● Activity
In the records below, reproduce exactly the lines from the one containing "font-size: 18px ->" through the one containing "height: 71px ->", both included, and omit the pictures.

● Supplied data
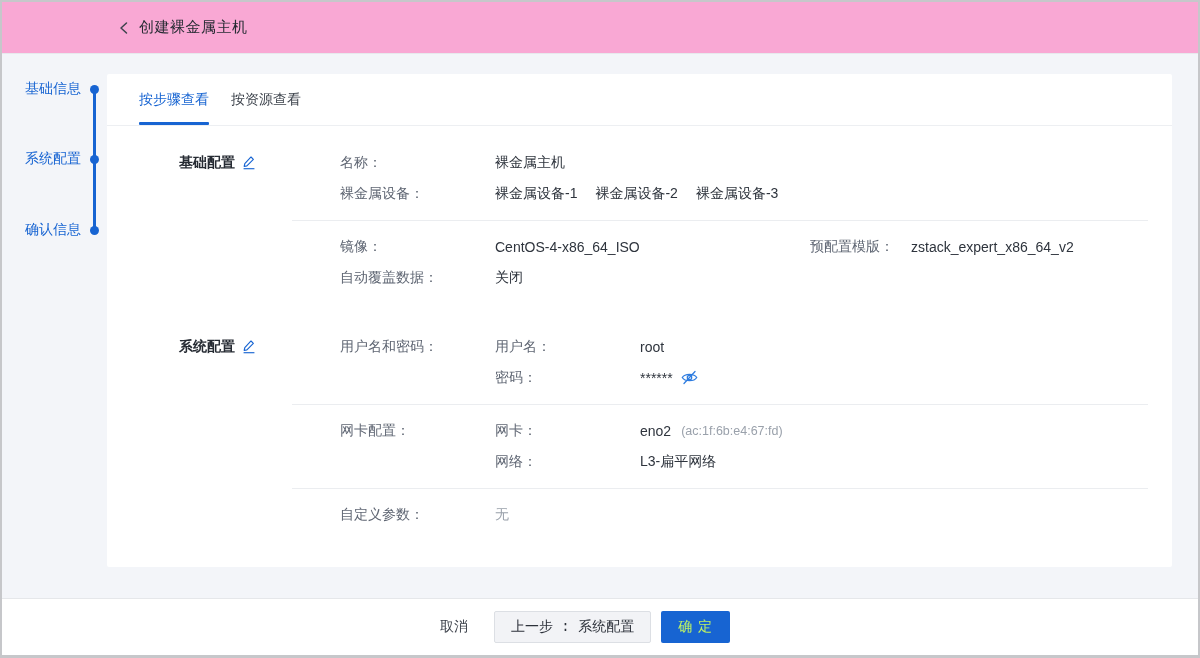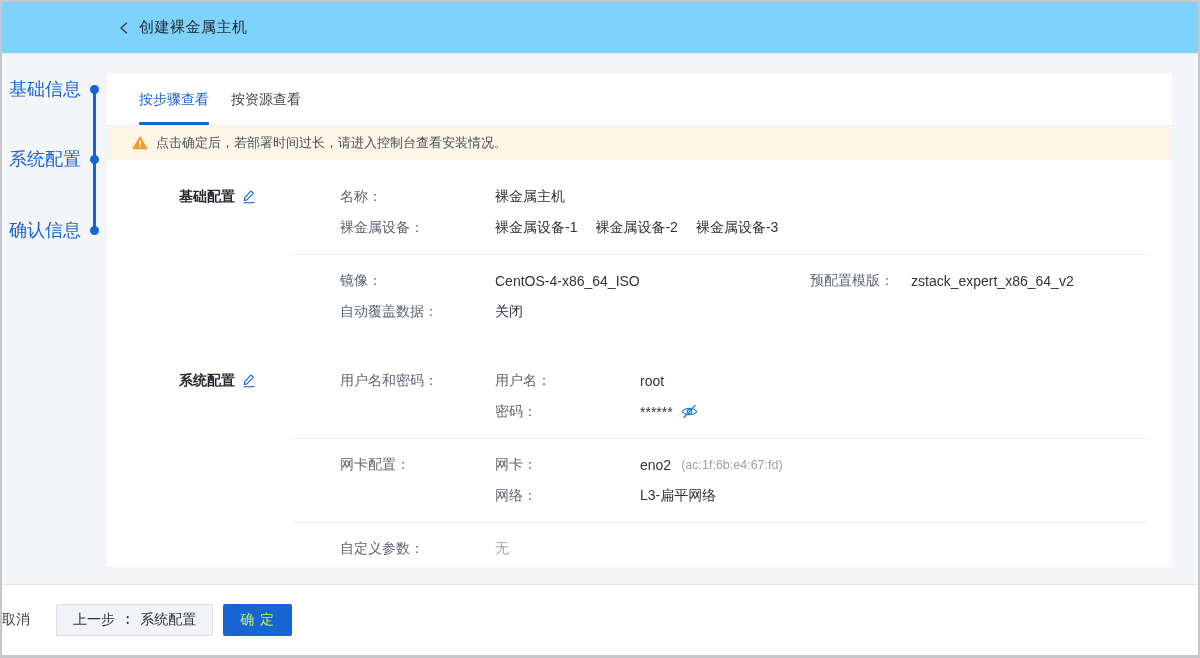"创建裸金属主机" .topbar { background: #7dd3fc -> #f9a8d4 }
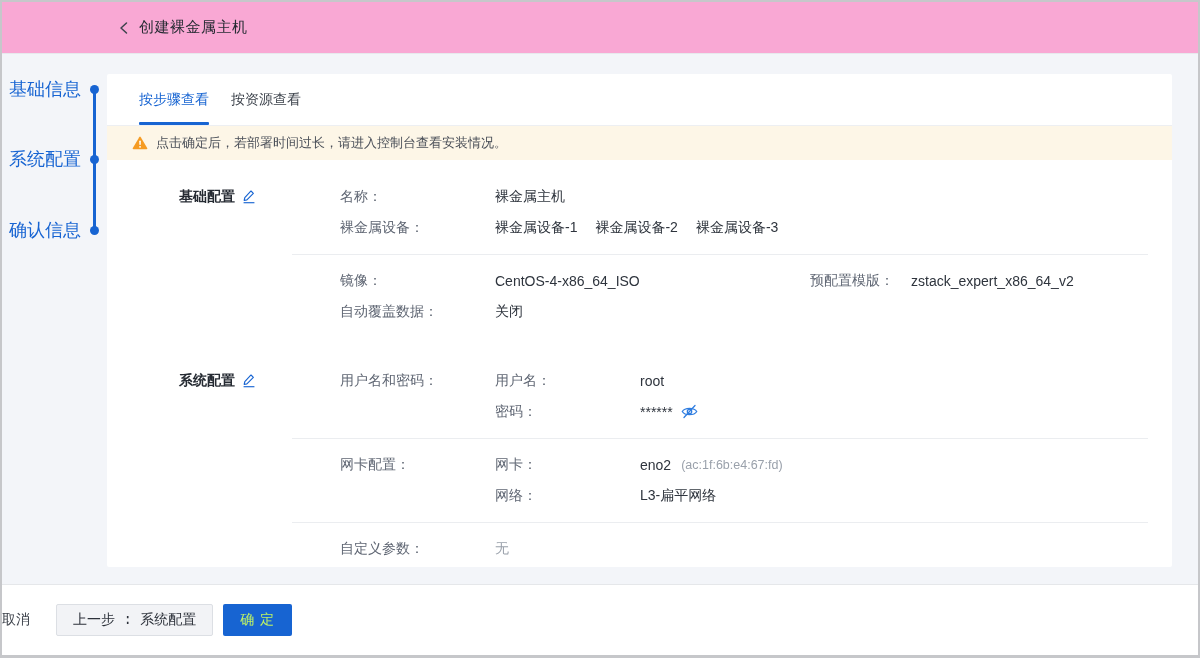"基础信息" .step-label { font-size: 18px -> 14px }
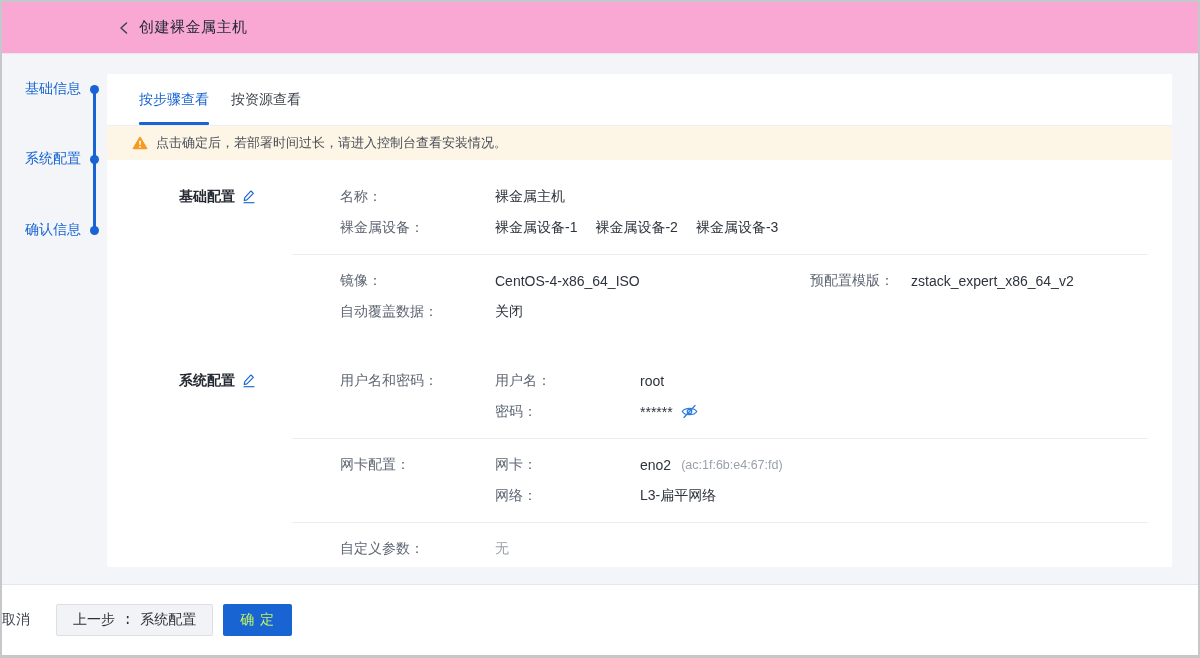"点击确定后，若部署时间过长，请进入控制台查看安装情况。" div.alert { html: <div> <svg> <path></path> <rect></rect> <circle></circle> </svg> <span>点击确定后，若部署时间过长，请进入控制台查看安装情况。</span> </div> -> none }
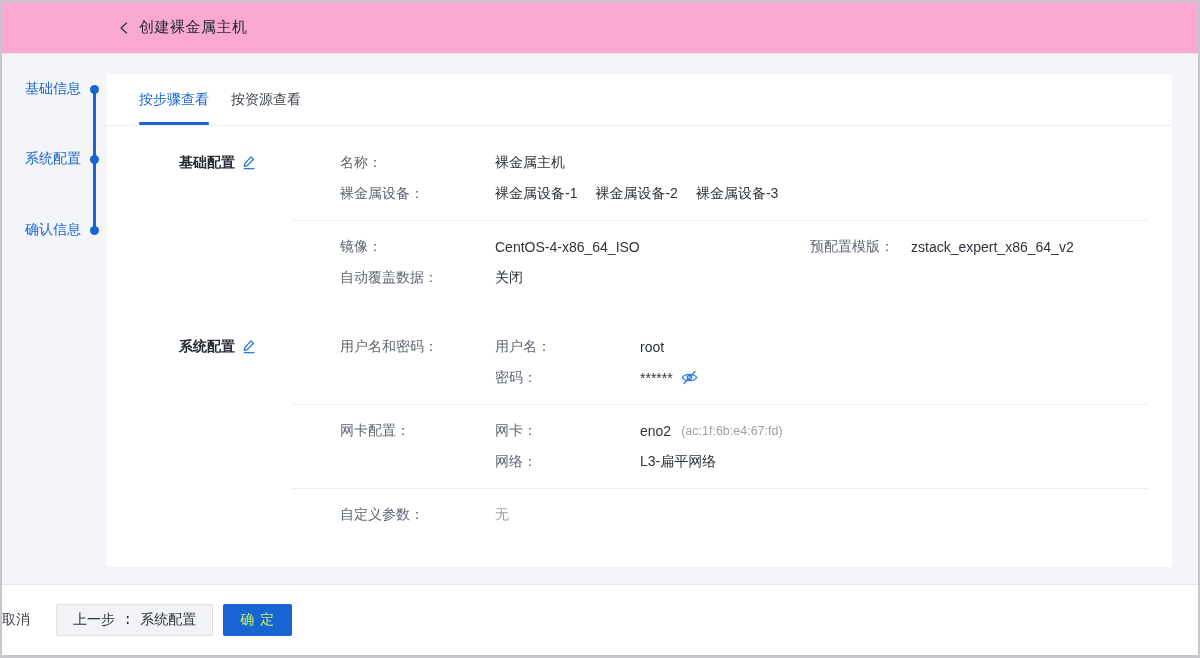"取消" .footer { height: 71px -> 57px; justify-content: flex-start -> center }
* * *
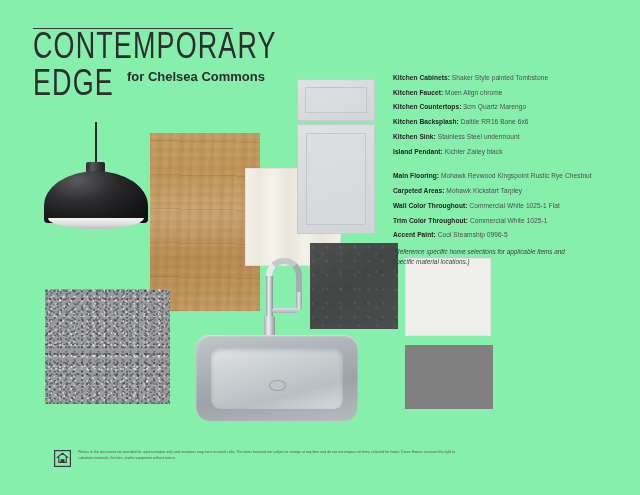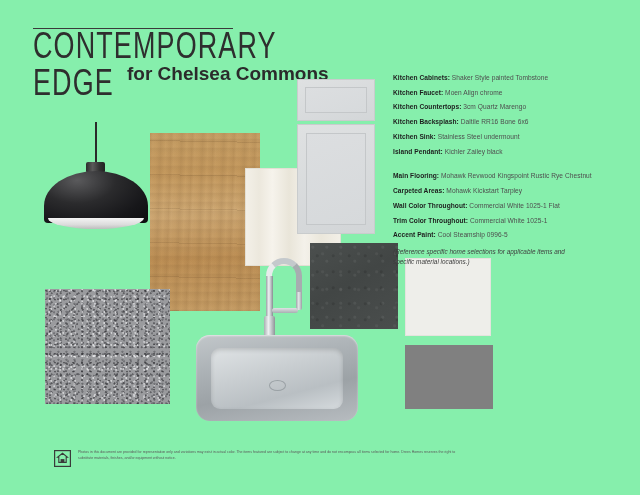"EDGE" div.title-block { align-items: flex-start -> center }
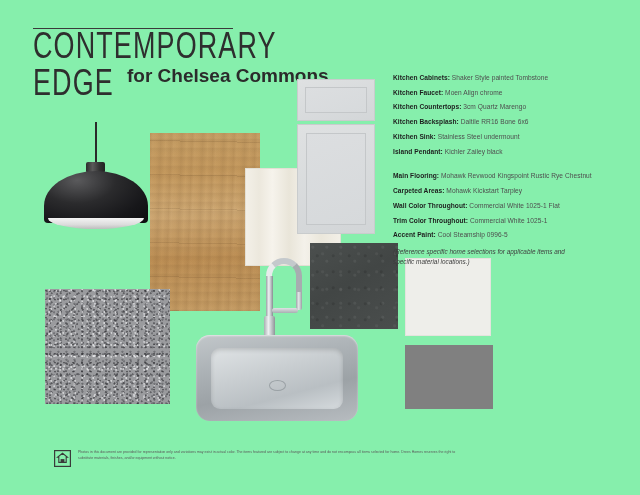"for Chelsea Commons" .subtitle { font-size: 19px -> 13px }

● Task output
"基础信息" .step-label { font-size: 18px -> 14px }
"点击确定后，若部署时间过长，请进入控制台查看安装情况。" div.alert { html: <div> <svg> <path></path> <rect></rect> <circle></circle> </svg> <span>点击确定后，若部署时间过长，请进入控制台查看安装情况。</span> </div> -> none }
"取消" .footer { height: 71px -> 57px; justify-content: flex-start -> center }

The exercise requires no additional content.